Since seizing power in August 2021, the Taliban have dismantled the Republic-era legal framework, suspending the 2004 Constitution and replacing key laws with “a patchwork of so-called laws, decrees, and edicts based on their ideology and extreme interpretation of Sharia.” All judges appointed under the previous government have been dismissed, including around 270 women, and replaced with Taliban-affiliated judges who often lack professional legal training. The Attorney General’s Office has been abolished and replaced with the Directorate of Supervision and Prosecution of Decrees and Orders, while women are prohibited from registering as lawyers.

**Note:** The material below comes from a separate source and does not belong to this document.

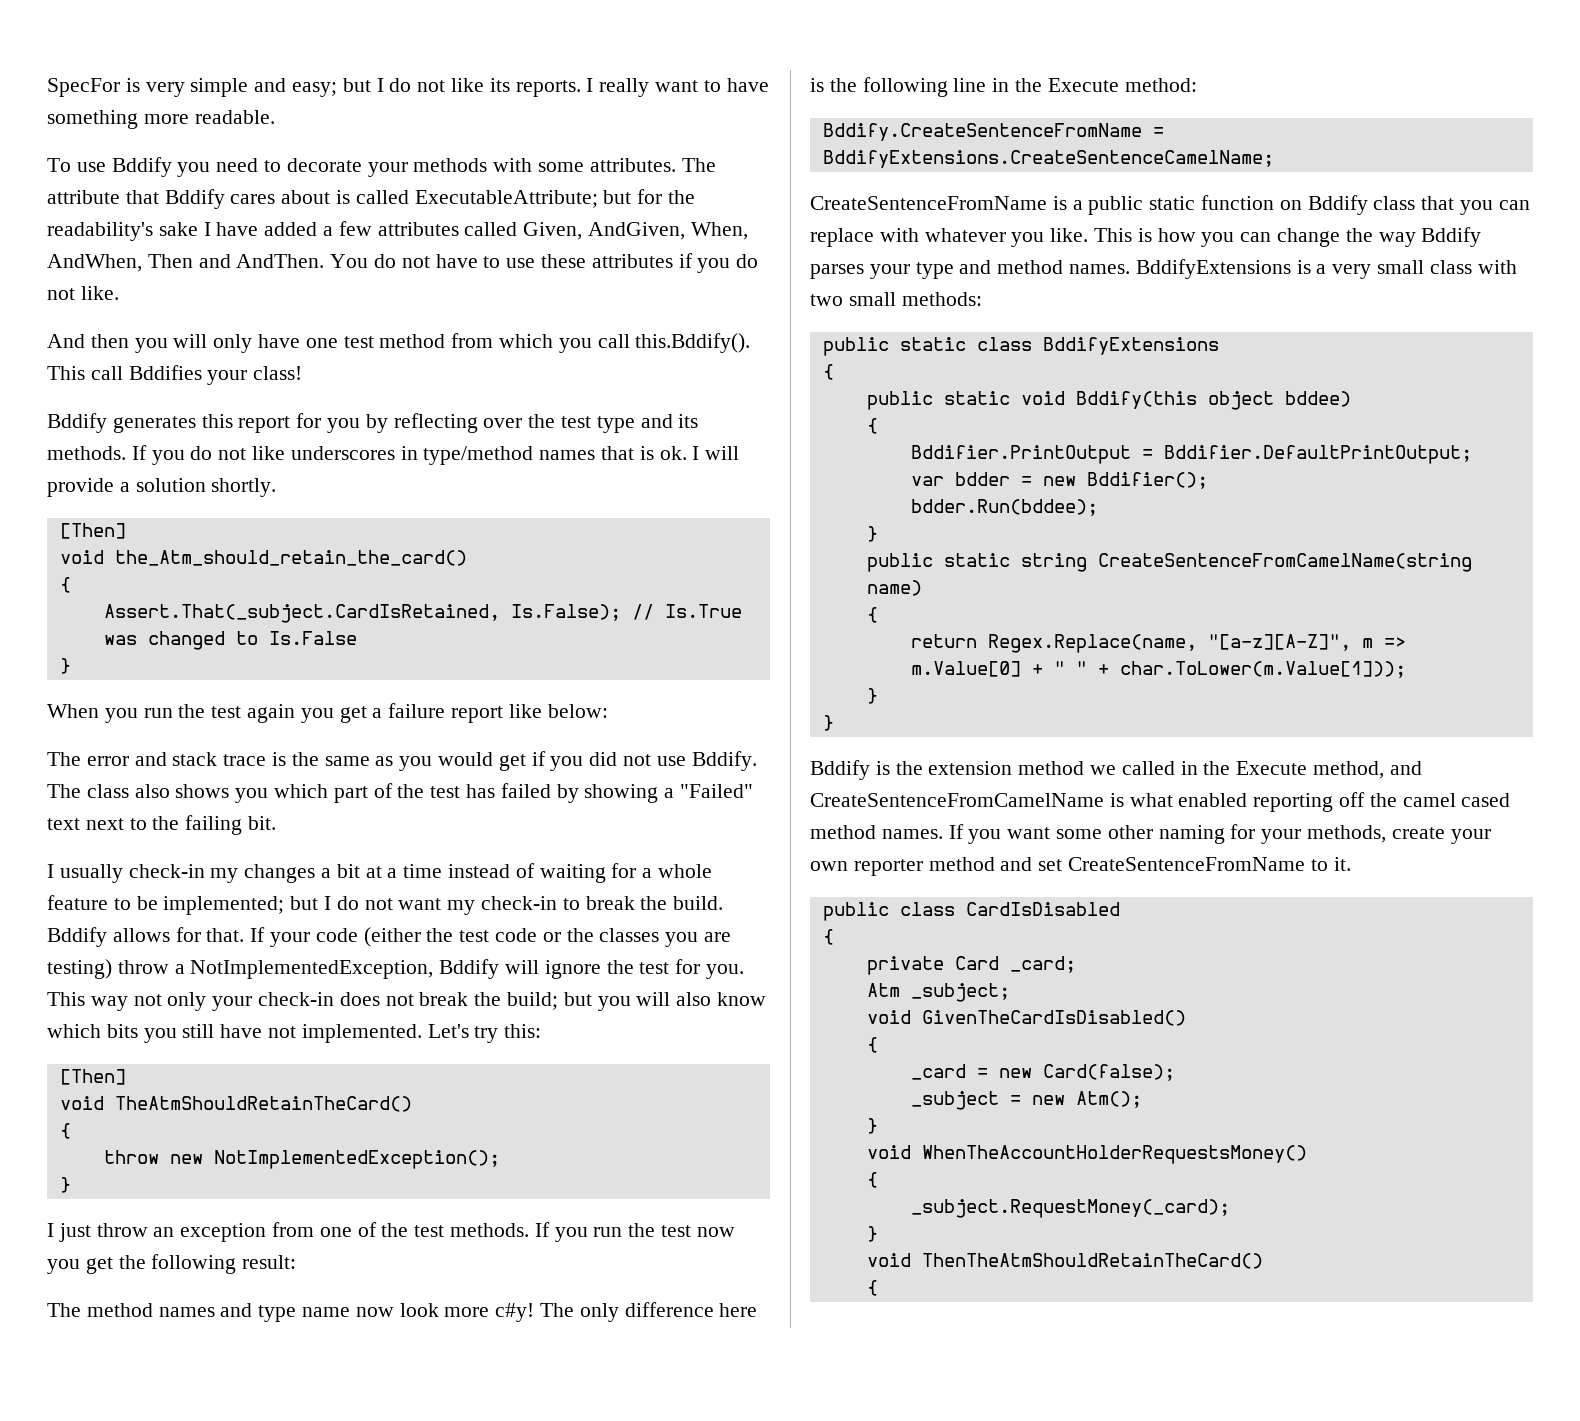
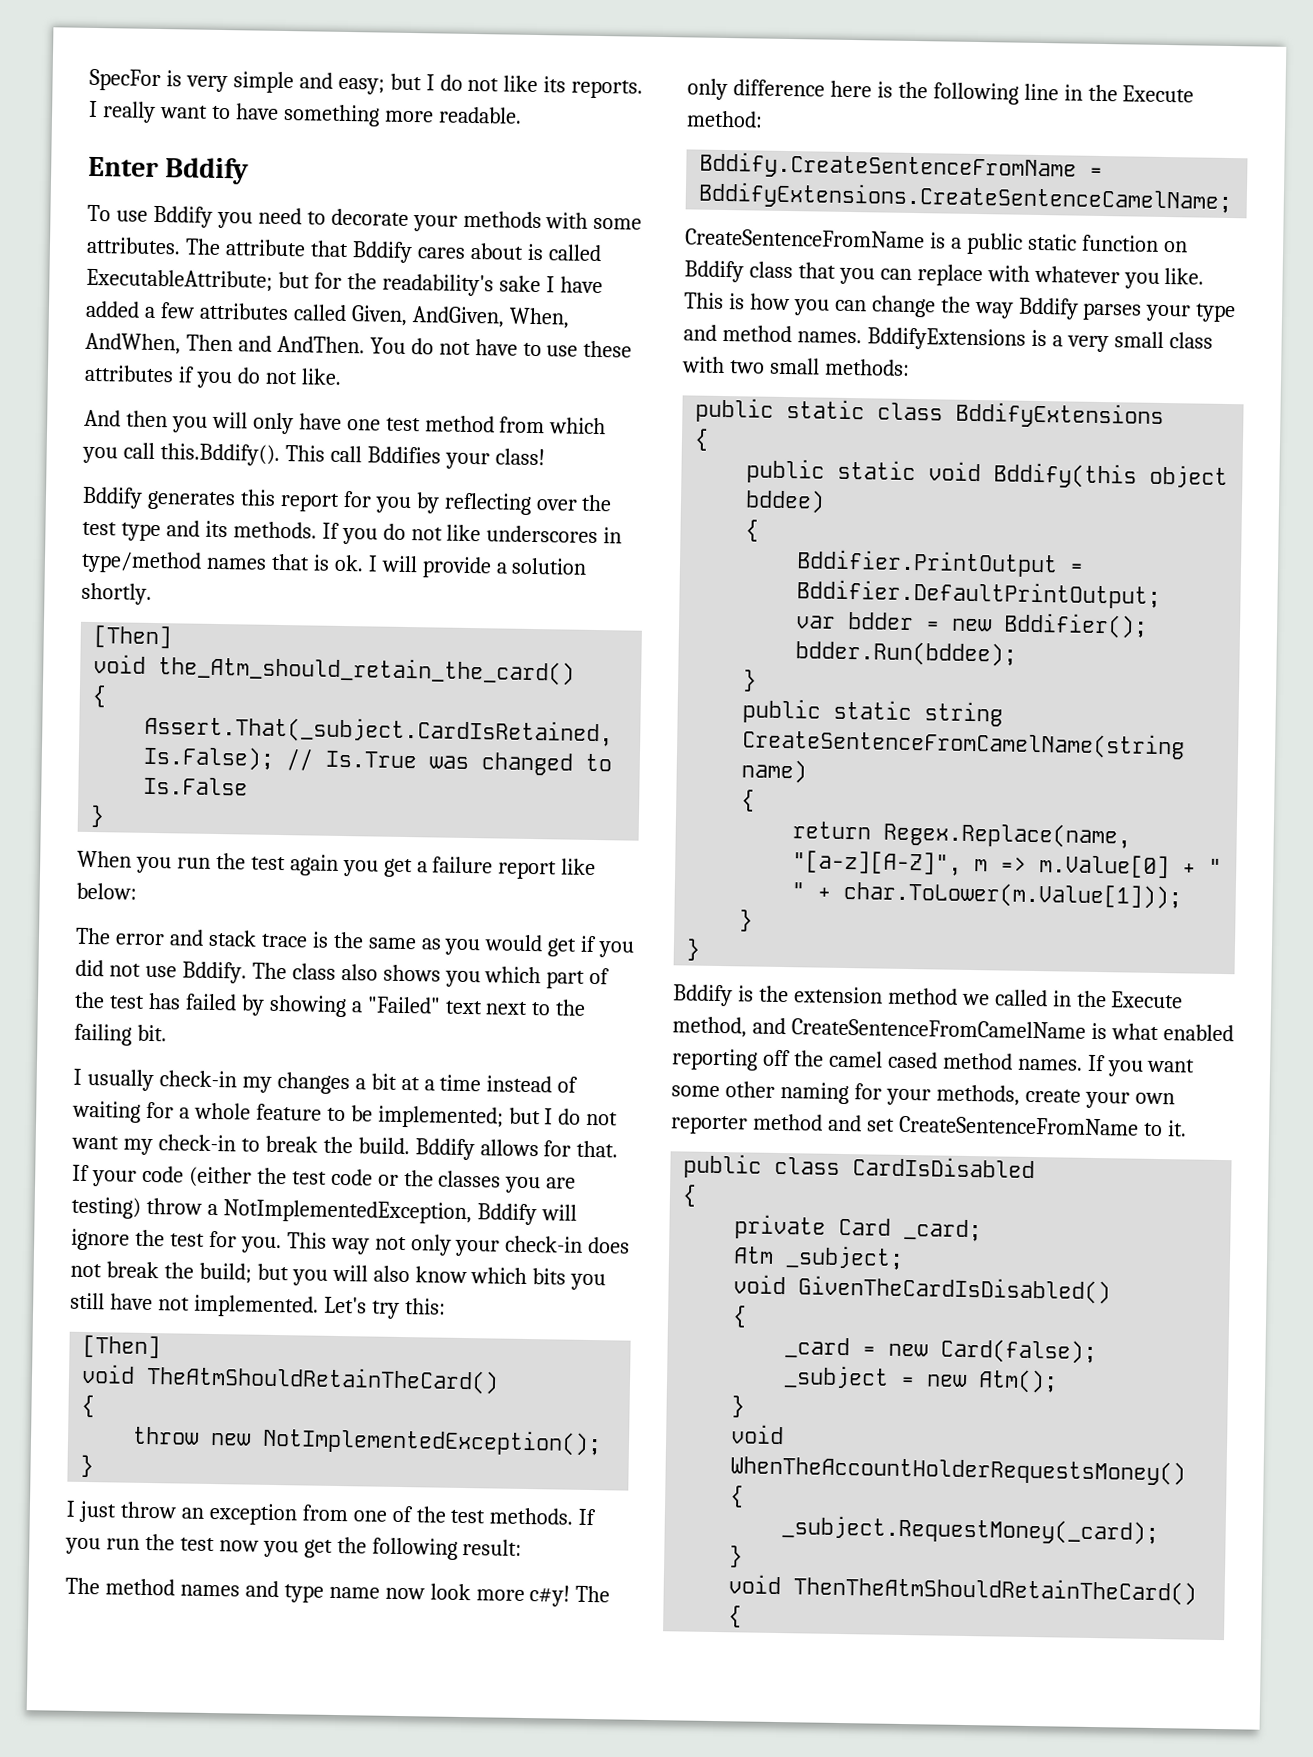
(275, 117) none -> [88,156,250,185] // Enter Bddify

The report emphasizes that Taliban interpretations of Sharia are “neither fundamentally nor practically aligned with Islamic teachings,” with Islamic scholars raising concerns about the group’s “selective, distorted, or decontextualised use of Hanafi sources.” The systematic exclusion of women from the justice sector has created what Bennett characterizes as “gender apartheid,” with women facing hostile court environments, arbitrary detention, and barriers to accessing legal protection. The report documents that teenage girls have been barred from school for 534 days and women from universities for 78 days, making Afghanistan the only country globally where women are denied most formal education.
Bennett called for international accountability measures, noting that on January 23, 2025, the ICC Prosecutor requested arrest warrants for two senior Taliban leaders for the crime against humanity of persecution on gender grounds. He urged support for ongoing efforts to bring Afghanistan before the International Court of Justice for violations of CEDAW and emphasized that normalization of the de facto authorities remains premature without measurable human rights improvements.